Annotation and Classification of Relevant Clauses in Terms-and-Conditions Contracts
This work addresses the need for legal experts to quickly assess issues in Terms-and-Conditions contracts, but it is incremental as it applies existing NLP methods to a new domain-specific dataset.
The paper tackled the problem of identifying problematic clauses in Terms-and-Conditions contracts by developing an annotation scheme with 14 categories and achieving an inter-annotator agreement of 0.92, and it demonstrated the feasibility of automatic classification with accuracies ranging from 0.79 to 0.95 using few-shot prompting and fine-tuned BERT-based models.

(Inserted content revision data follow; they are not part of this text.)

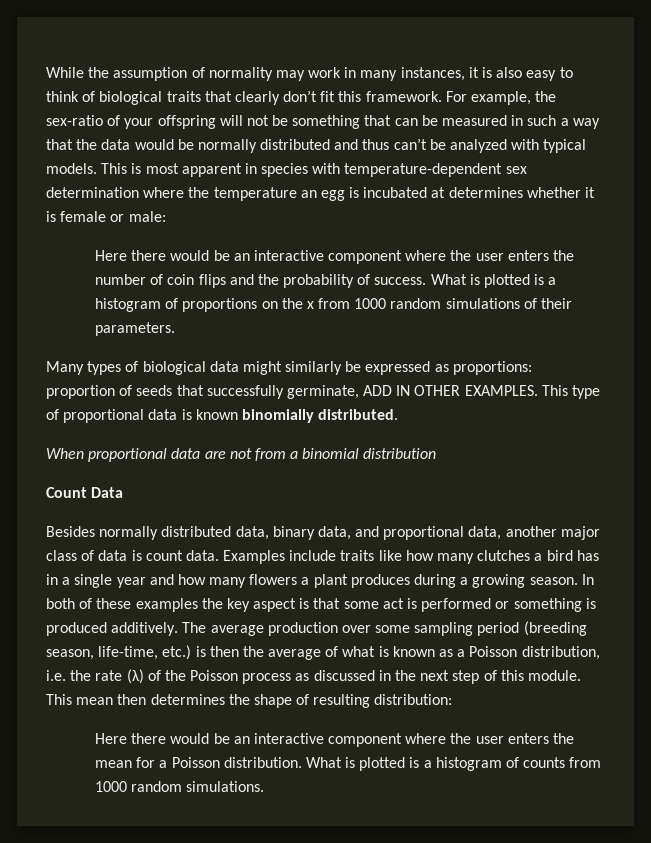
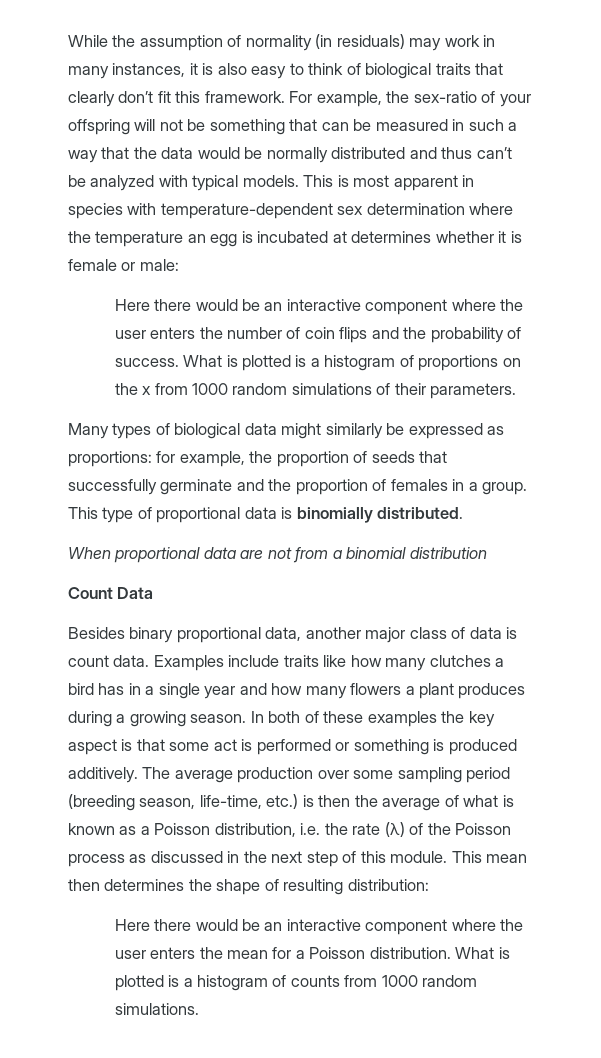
- While the assumption of normality may work in many instances, it is also easy to think of biological traits that clearly don’t fit this framework.
+ While the assumption of normality (in residuals) may work in many instances, it is also easy to think of biological traits that clearly don’t fit this framework.
- Many types of biological data might similarly be expressed as proportions: proportion of seeds that successfully germinate, ADD IN OTHER EXAMPLES.
+ Many types of biological data might similarly be expressed as proportions: for example, the proportion of seeds that successfully germinate and the proportion of females in a group.
- This type of proportional data is known binomially distributed.
+ This type of proportional data is binomially distributed.
- Besides normally distributed data, binary data, and proportional data, another major class of data is count data.
+ Besides binary proportional data, another major class of data is count data.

In this paper, we propose a new annotation scheme to classify different types of clauses in Terms-and-Conditions contracts with the ultimate goal of supporting legal experts to quickly identify and assess problematic issues in this type of legal documents. To this end, we built a small corpus of Terms-and-Conditions contracts and finalized an annotation scheme of 14 categories, eventually reaching an inter-annotator agreement of 0.92. Then, for 11 of them, we experimented with binary classification tasks using few-shot prompting with a multilingual T5 and two fine-tuned versions of two BERT-based LLMs for Italian. Our experiments showed the feasibility of automatic classification of our categories by reaching accuracies ranging from .79 to .95 on validation tasks.